I’m 35 years old and I’m intimidated by making pie.
Now that we’ve got that out of the way, you’ll understand why there is such a paucity of pie recipes on this site. Oh sure, there was this strawberry rhubarb pie a few years ago and this sour cream apple pie as well. There were also a few things I’ve made with homemade pie dough: galettes, hand pies, empanandas, and tarts.
But pies themselves…I don’t know. I feel like it’s a two-fer that can go wrong – both the filling and the dough need to be great, right?
So that’s where this pie dough comes in.
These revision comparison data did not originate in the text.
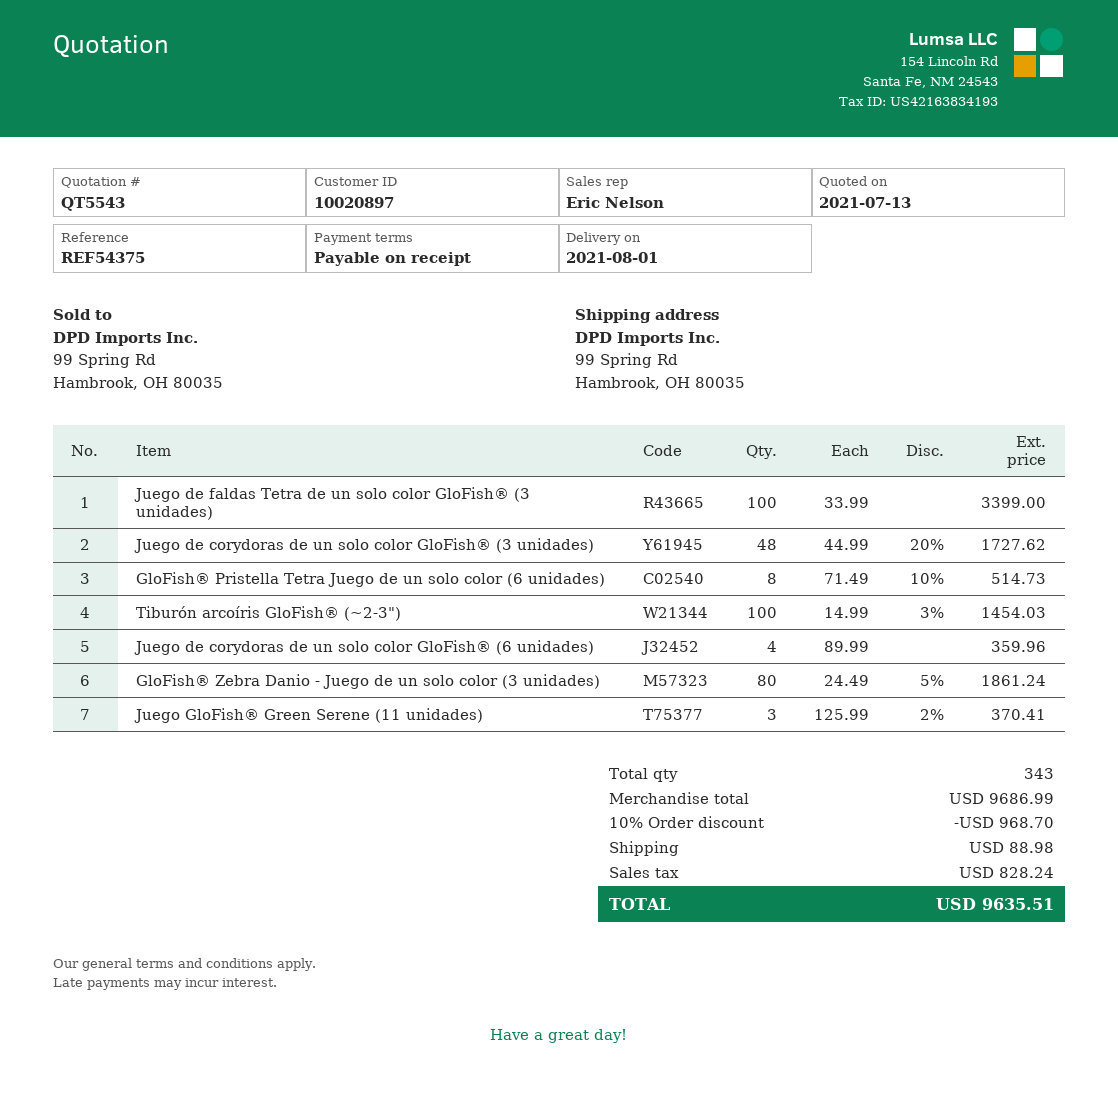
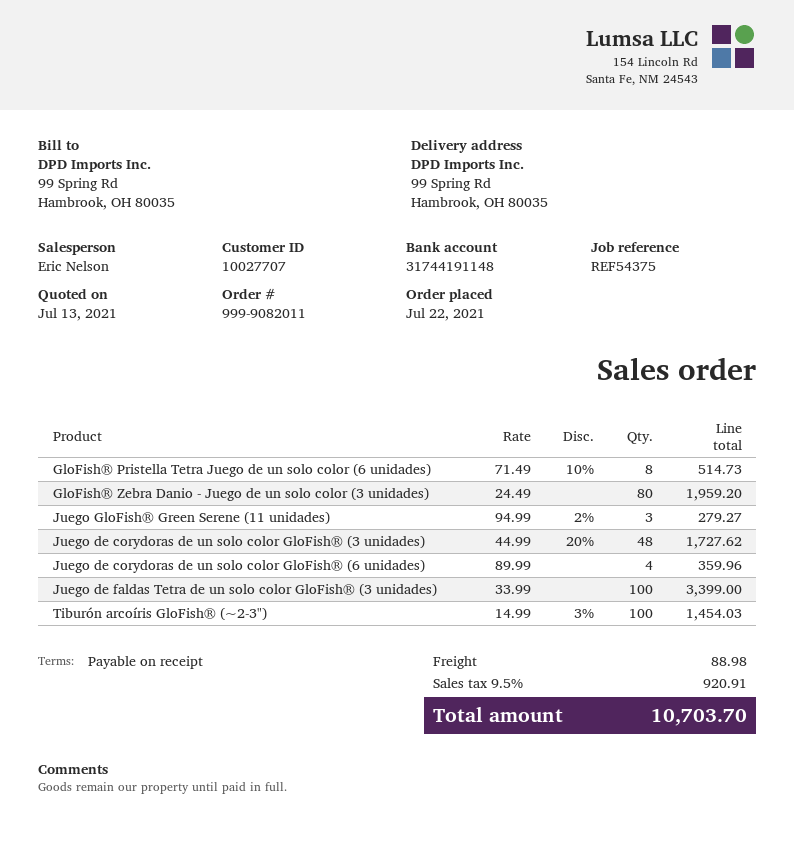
customer number: 10020897 -> 10027707
GloFish® Zebra Danio - Juego de un solo color (3 unidades): 80 x 24.49 - 5% = 1861.24 -> 80 x 24.49 = 1959.20
Juego GloFish® Green Serene (11 unidades): 3 x 125.99 - 2% = 370.41 -> 3 x 94.99 - 2% = 279.27
discount: 10% = 968.70 -> none
tax: 828.24 -> 920.91
total: 9635.51 -> 10703.70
After all of the dough I’ve made in the past, this one was, by far, the best.
It’s an all butter dough made with cold water – no vodka here – and now that I’ve seen the super flakey results of this dough, you’ll never be able to convince me that shortening in pie dough is better. This dough yields such a flakey crust that my mom thought I made dessert with puff pastry over the weekend.
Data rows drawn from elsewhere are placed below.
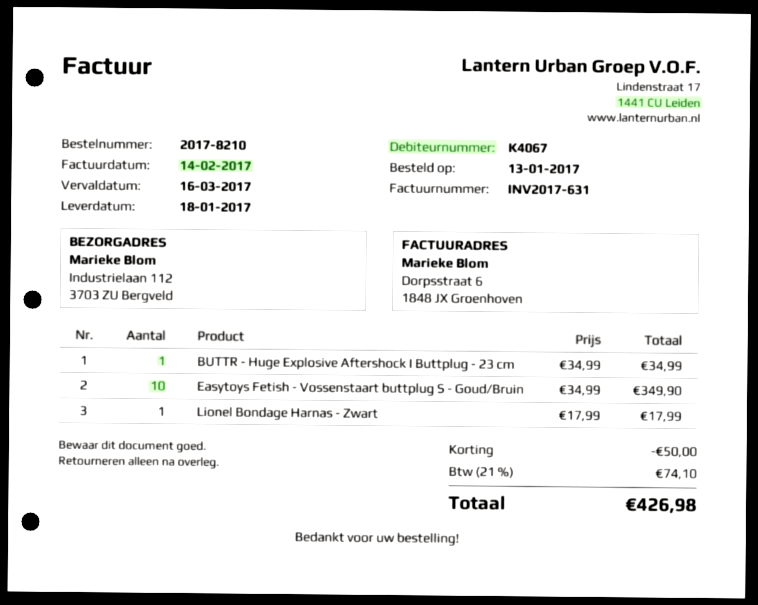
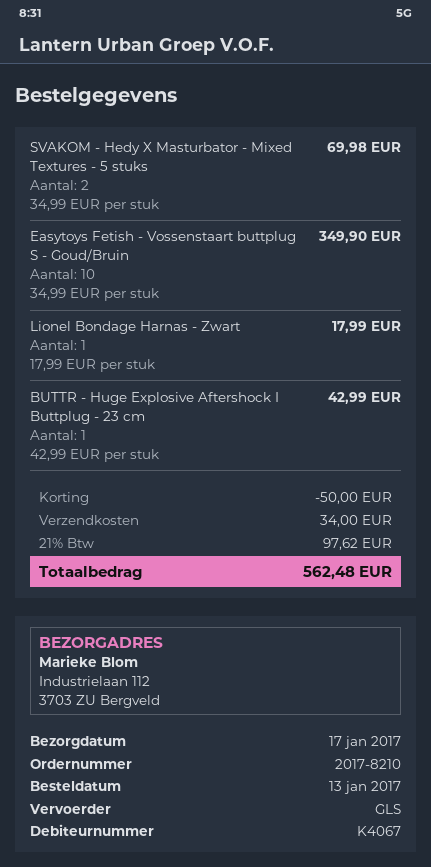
delivery date: 2017-01-18 -> 2017-01-17
BUTTR - Huge Explosive Aftershock I Buttplug - 23 cm: 1 x 34.99 = 34.99 -> 1 x 42.99 = 42.99
SVAKOM - Hedy X Masturbator - Mixed Textures - 5 stuks: none -> 2 x 34.99 = 69.98
shipping: none -> 34.00
tax: 21% = 74.10 -> 21% = 97.62
total: 426.98 -> 562.48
And she’s been around the dessert block once or twice.
Pie crust that looks like puff pastry? Heck yes, friends. The reason is the big chunks of butter suspended throughout the dough, a result that can only happen from making pie dough by hand.
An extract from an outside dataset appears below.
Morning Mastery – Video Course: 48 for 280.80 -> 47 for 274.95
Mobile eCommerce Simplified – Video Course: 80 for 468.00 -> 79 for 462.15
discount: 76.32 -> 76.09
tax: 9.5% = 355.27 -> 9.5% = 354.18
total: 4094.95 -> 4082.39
Use your fingers, two knives, a pastry cutter – whatever. Just skip the machine, as tempting as it is. Not only do I find it amazingly gratifying to make such a simple and timeless kitchen staple by hand, but I have complete control over how big I leave the chunks of butter; whereas machines often over process the butter.
Bigger chunks of butter = really flakey pie dough.
The only other thing to consider, which you would already know if you’ve ever made any kind of pie dough, is to keep the dough extra cold before you bake it. If that means that you stick your unbaked pie or tart in the freezer for a couple minutes before baking it to chill a warmed dough that you’ve just rolled the heck out of, then do it.
When the oven heat hits the cold butter, water in the butter evaporates, creating pockets in the dough and that gives you your flakey crust.
So go on. Make a few batches of this dough for your upcoming holiday celebrations. Even if you make it now and freeze the dough for your Christmas pies, you’ll be ahead of the game.
Which means you’ll have more time to bake cookies. And nobody ever complained about having more time to make cookies, have they?
How I’ve Used this Pie Dough:
All Butter, Really Flakey Pie Dough
2 ½ cups (315 grams) flour
1 tbsp sugar
1 tsp table salt
2 sticks (8 ounces or 1 cup) unsalted butter, cut into chunks and kept very cold before using
½ – ¾ cup very cold water
Measure the flour into a large, wide bowl. Whisk in the sugar and salt. Toss in the butter cubes and coat them all with the flour. Using your first 3 fingers of both hands, mash up the butter into smaller pieces, just bigger than the size of peas. You can also do this with two knives or a strong pastry blender. I prefer using my fingers.
Once the mixture looks sort of uniform, slightly crumbly, and the butter is broken up, stir in a ½ cup of water with a rubber spatula until the water is absorbed and the dough starts to come together. If the dough is still dry and crumbly, add the remaining ¼ cup of water. Bring the dough together with your hands until it forms a soft and almost loose ball.
Divide the pie dough in half and transfer one half to a sheet of plastic wrap and mold it into disk, about 1-inch thick. Use the plastic wrap to help bring the dough together, if needed. Repeat with the remaining dough.
Chill the dough disks in the refrigerator for at least 2 hours before using. You can keep this dough in the fridge for up to a week or up to 2 months in the freezer before using.
Roll the dough directly from the refrigerator (do not allow it to come to room temperature – remember you need to keep the butter really cold) or if frozen, allow the dough to rest in the fridge for one day before rolling.